It turns out that the software engineering part in this case is highly mathematical in its nature. If you think about it, the question really is a question of a good abstract definition of a BO-like algorithm. The definition should be general enough to cover all BO-like algorithms but also concrete enough to be useful for the implementation.
This abstract view is very compatible with the way we can write generic code in Julia. The idea is to define abstract data types and formulate a prototypical BO-like algorithm using them. Each specific BO-like algorithm will provide its own concrete data types that are subtypes of the respective abstract types. Concrete building blocks are then correctly merged with the generic prototypical algorithm via multiple dispatch. The analogy of multiple dispatch in math is that valid claims for general objects still hold for more specific objects of the same kind and by concretizing we can get stronger results, i.e., exploit additional structure arising from extra assumptions.
The above design decision results in code reuse and follows dependence inversion principle, where high level algorithms depend on abstractions that low-level modules implement.
One way we can abstractly formalize optimization algorithms is to think of them as decision making algorithms under uncertainty. Each time an optimization algorithm proposes to evaluate the objective function at some point, it has to make a decision based on some previously observed and possibly not too many evaluations. For details on this formalization, please see the first chapter in (Bayesian Optimization).
The resulting project structure consists of the following packages, all available in JuliaBayesianOptimization organization on github.
AbstractBayesianOptimization.jl
BayesianOptimization.jl
TrustRegionBayesianOptimization.jl
In the following subsections, I will shortly describe them in more detail.
This package formulates a prototypical BO algorithm using abstract building blocks. Currently it only supports gradient free optimization.
In principle, up to some details, it implements the following loop
while run_optimization(dsm, oh)
xs = next_batch!(policy, dsm, oh)
ys = evaluate_objective!(oh, xs)
update!(dsm, oh, xs, ys)
end
where dsm
is an AbstractDecisionSupportModel
, oh
is an AbstractOptimizationHelper
and policy
is an AbstractPolicy
.
The role of a decision support model is to aggregate evaluations into some kind of model that is used by a policy to decide where to sample next. An optimization helper is logging best observed optimizer, history, overall time and normalizes the problem, i.e., transforms it into a maximization problem on a unit cube.
By calling next_batch!
, we get an array of points at which we evaluate the objective function next by calling evaluate_objective!
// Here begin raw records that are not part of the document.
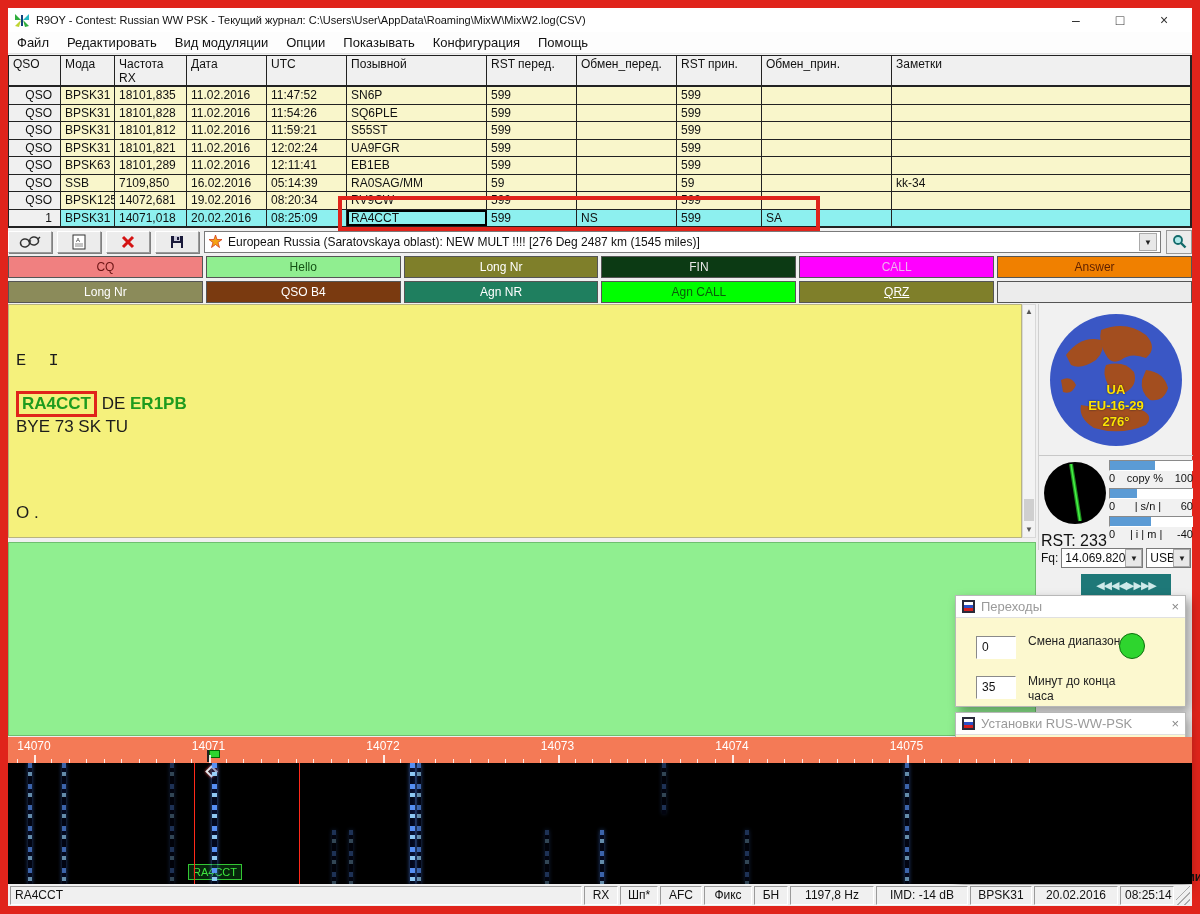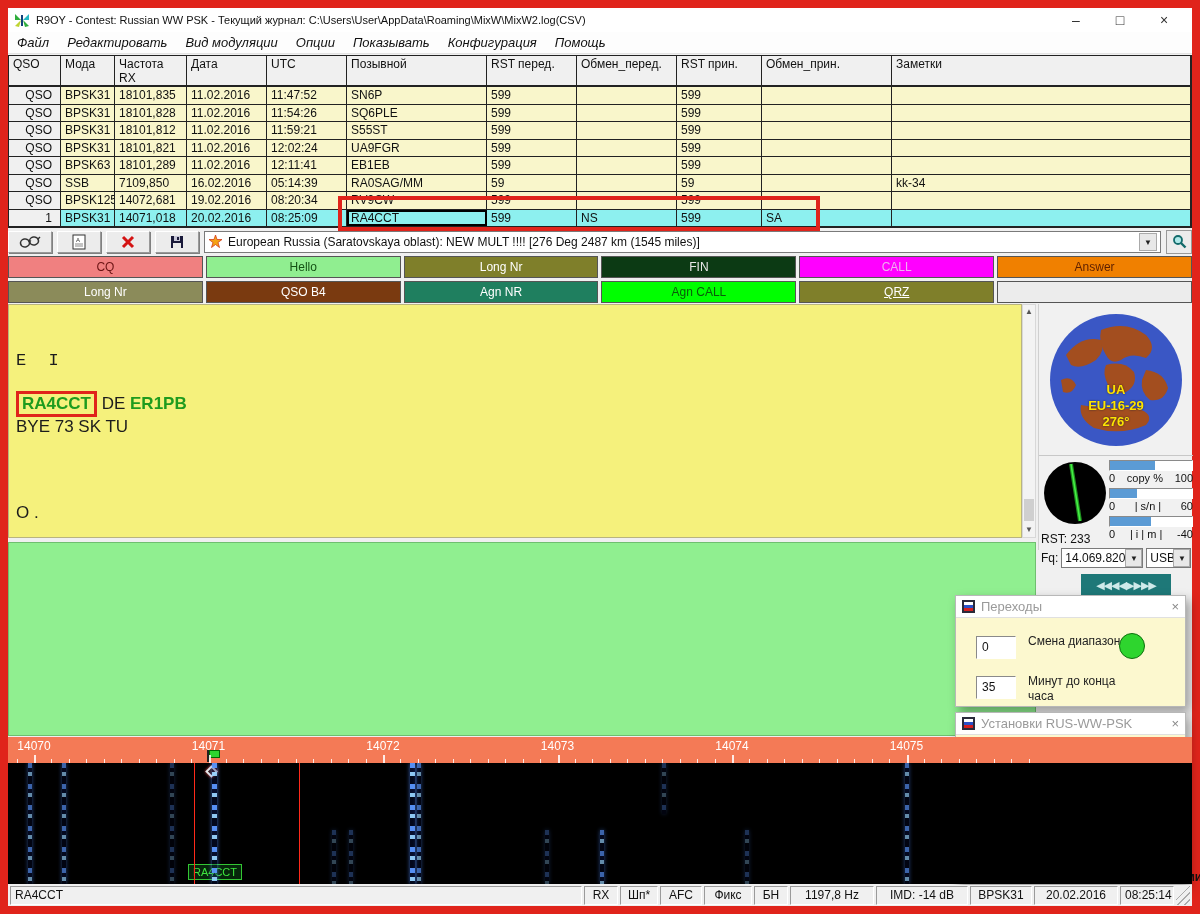"Файл" .menu-item { font-style: italic -> none }
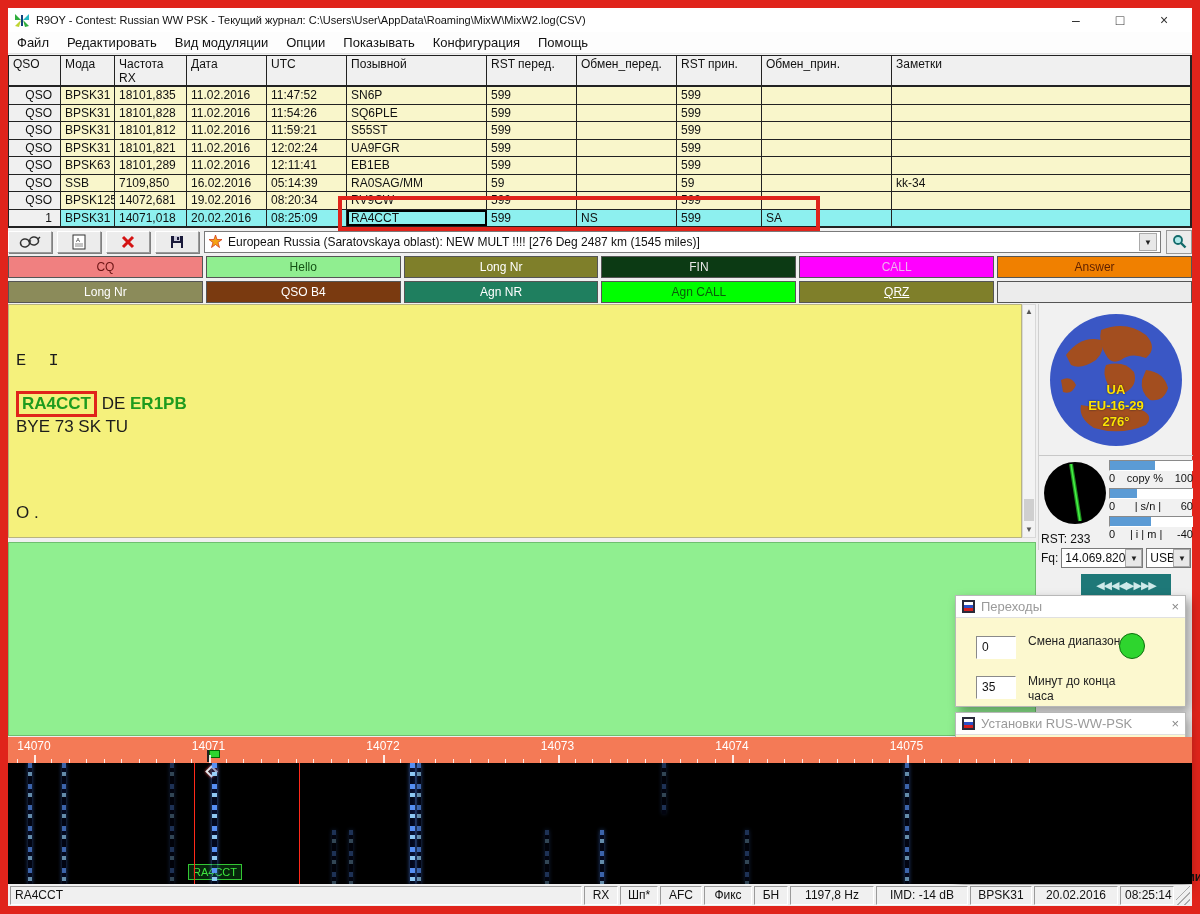"RST: 233" .rst-label { font-size: 12px -> 16px }
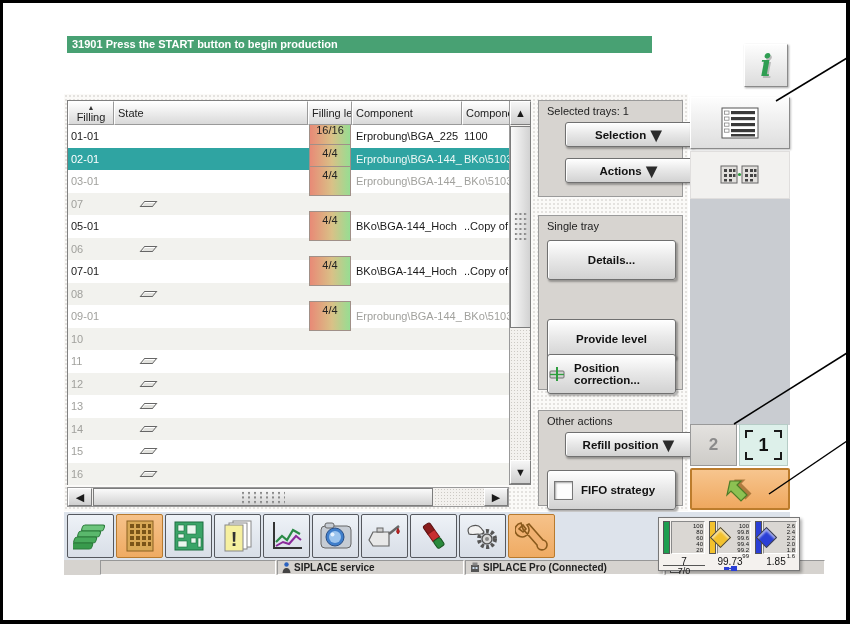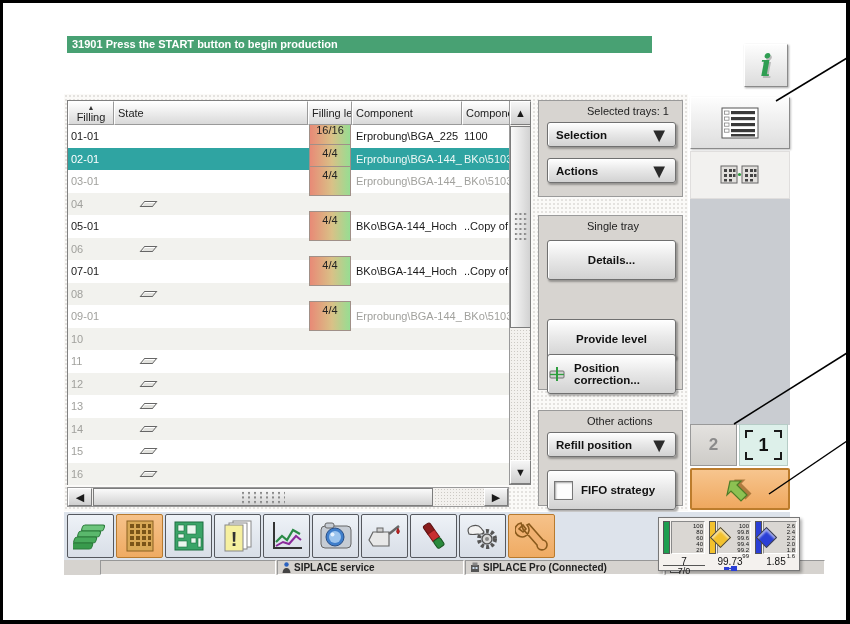"Selected trays: 1" .group-label { margin-left: 40px -> none }
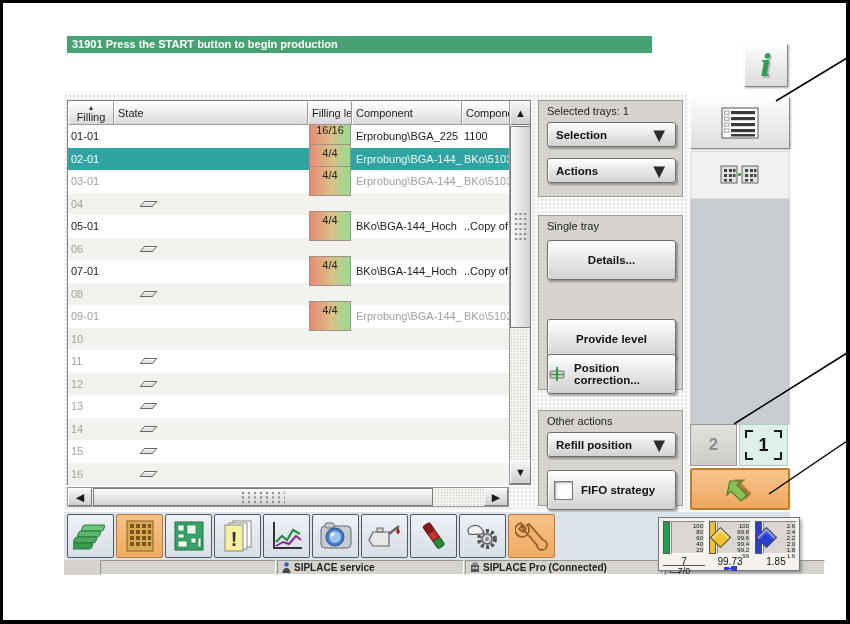"Selection" .pbtn.drop { justify-content: space-between -> none; margin-left: none -> 18px }
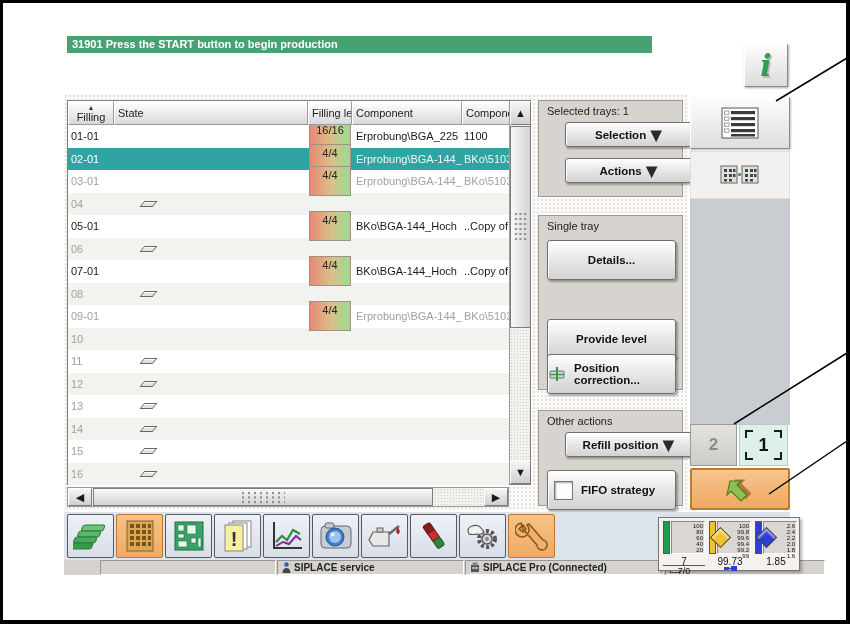"04" div.c-pos { text: 04 -> 07 }
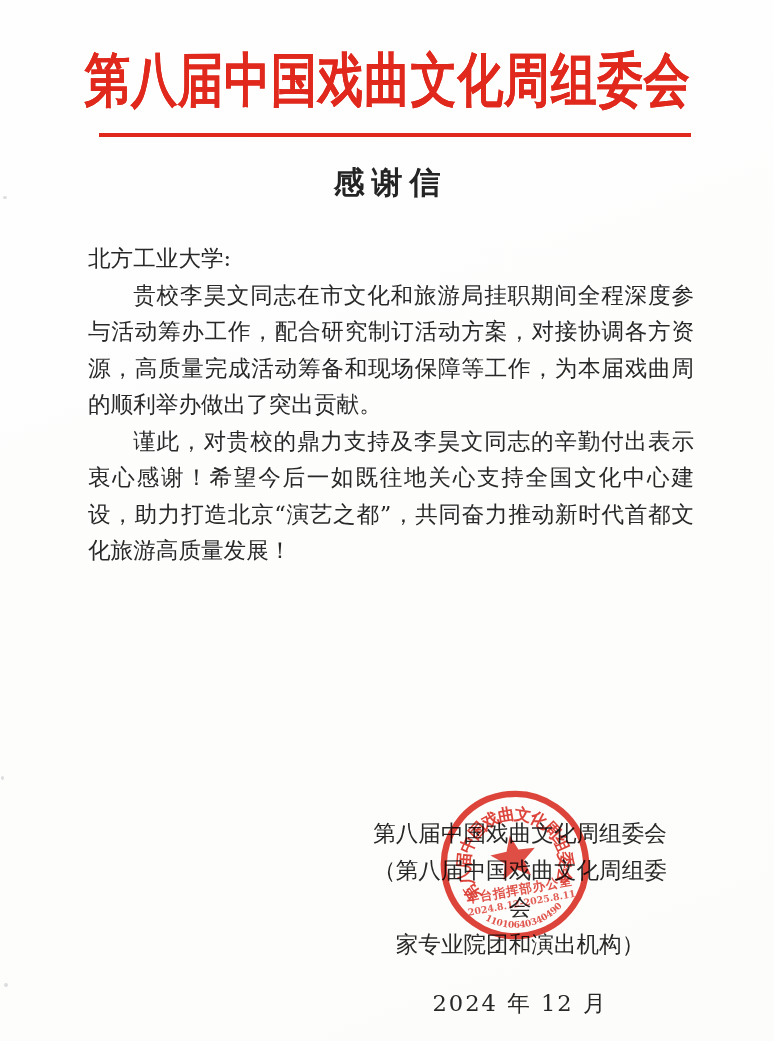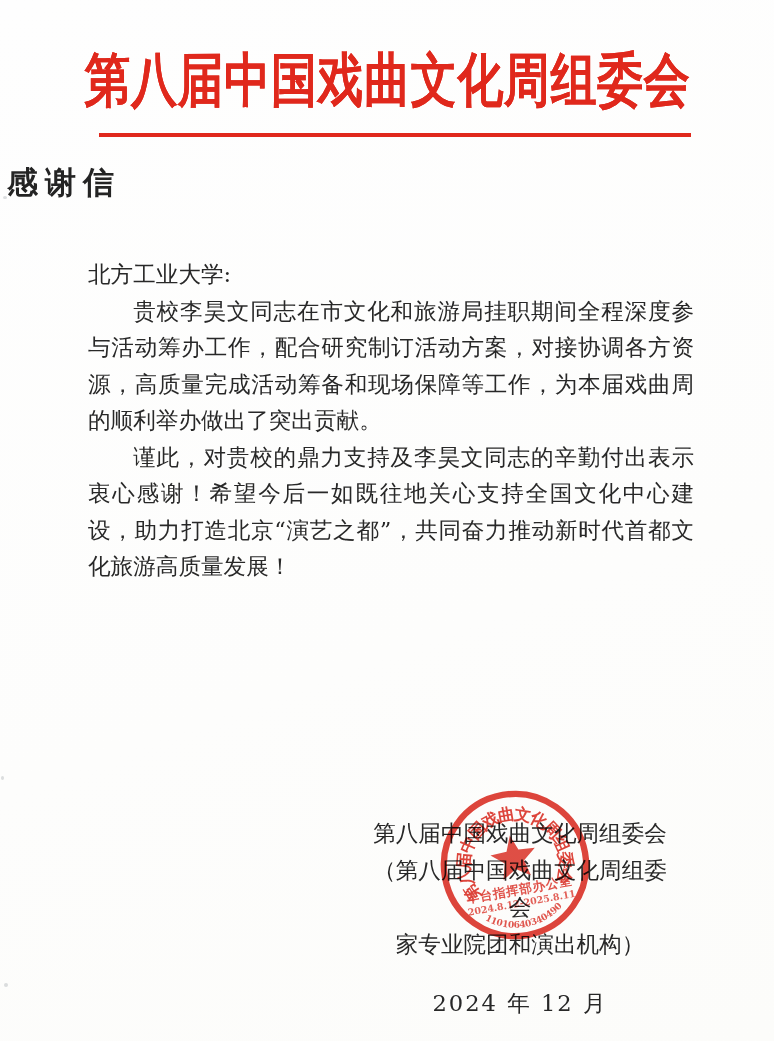"感谢信" .letter-title { text-align: none -> center }
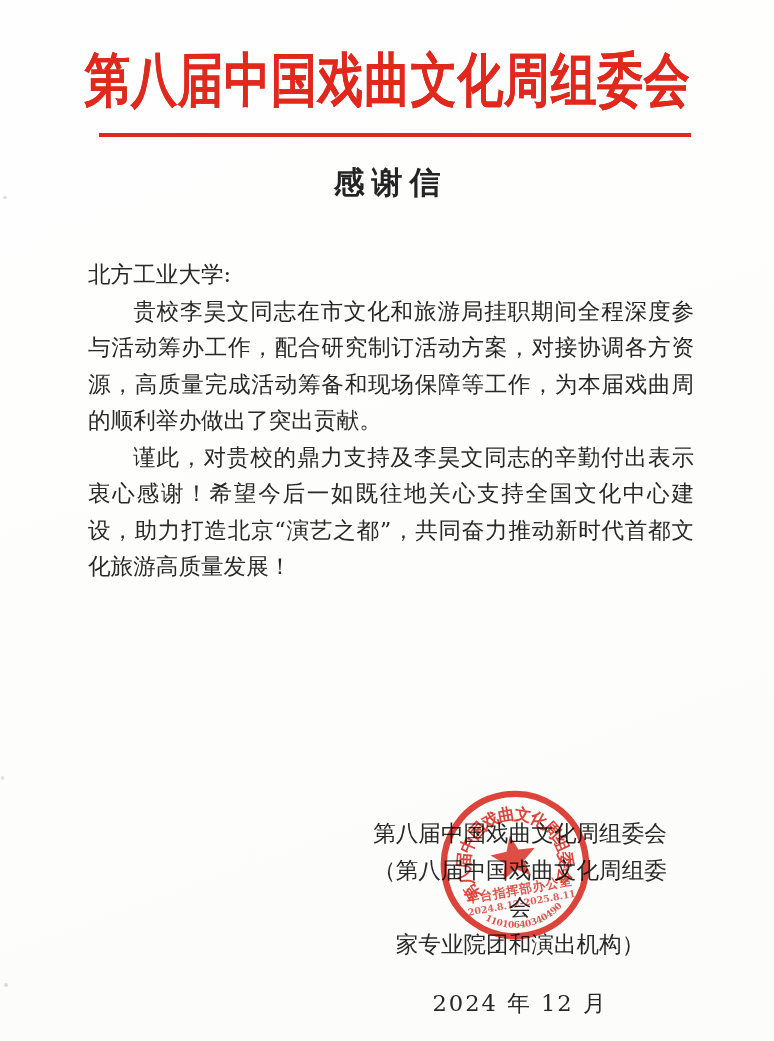"北方工业大学:" .body-text p.salutation { margin-top: 16px -> none }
. A decision support model is subsequently updated with the new evaluations by calling update!
. The loop runs as long as run_optimization(dsm, oh)
returns true, e.g., as long as there is sufficient evaluation budget left.
A decision support model and a policy can maintain some state, but only related to their roles. If they need to access some optimization statistics, e.g., history, they do so by using an optimization helper.
AbstractBayesianOptimization.jl
comes with an OptimizationHelper
, a subtype of AbstractOptimizationHelper
that provides basic utilities for defining unconstrained problems and logging progress.
The AbstractBayesianOptimization.jl
package formalizes what a prototypical BO-like algorithm is, normalizes input and provides a unified way for getting outputs.
Current status:
documented in code
well tested
Possible improvements:
register package
add documentation website
add github actions
add support for constrained problems
currently supports just gradient free optimization for unconstrained problems
add verbosity levels for logging
add parallel objective evaluation
consider developing the "ask-tell" interface, for more see here
This package is refactoring the registered package BayesianOptimization.jl
available at https://github.com/jbrea/BayesianOptimization.jl, to fit the abstract framework developed in AbstractBayesianOptimization.jl
. In particular, many code snippets were adopted verbatim.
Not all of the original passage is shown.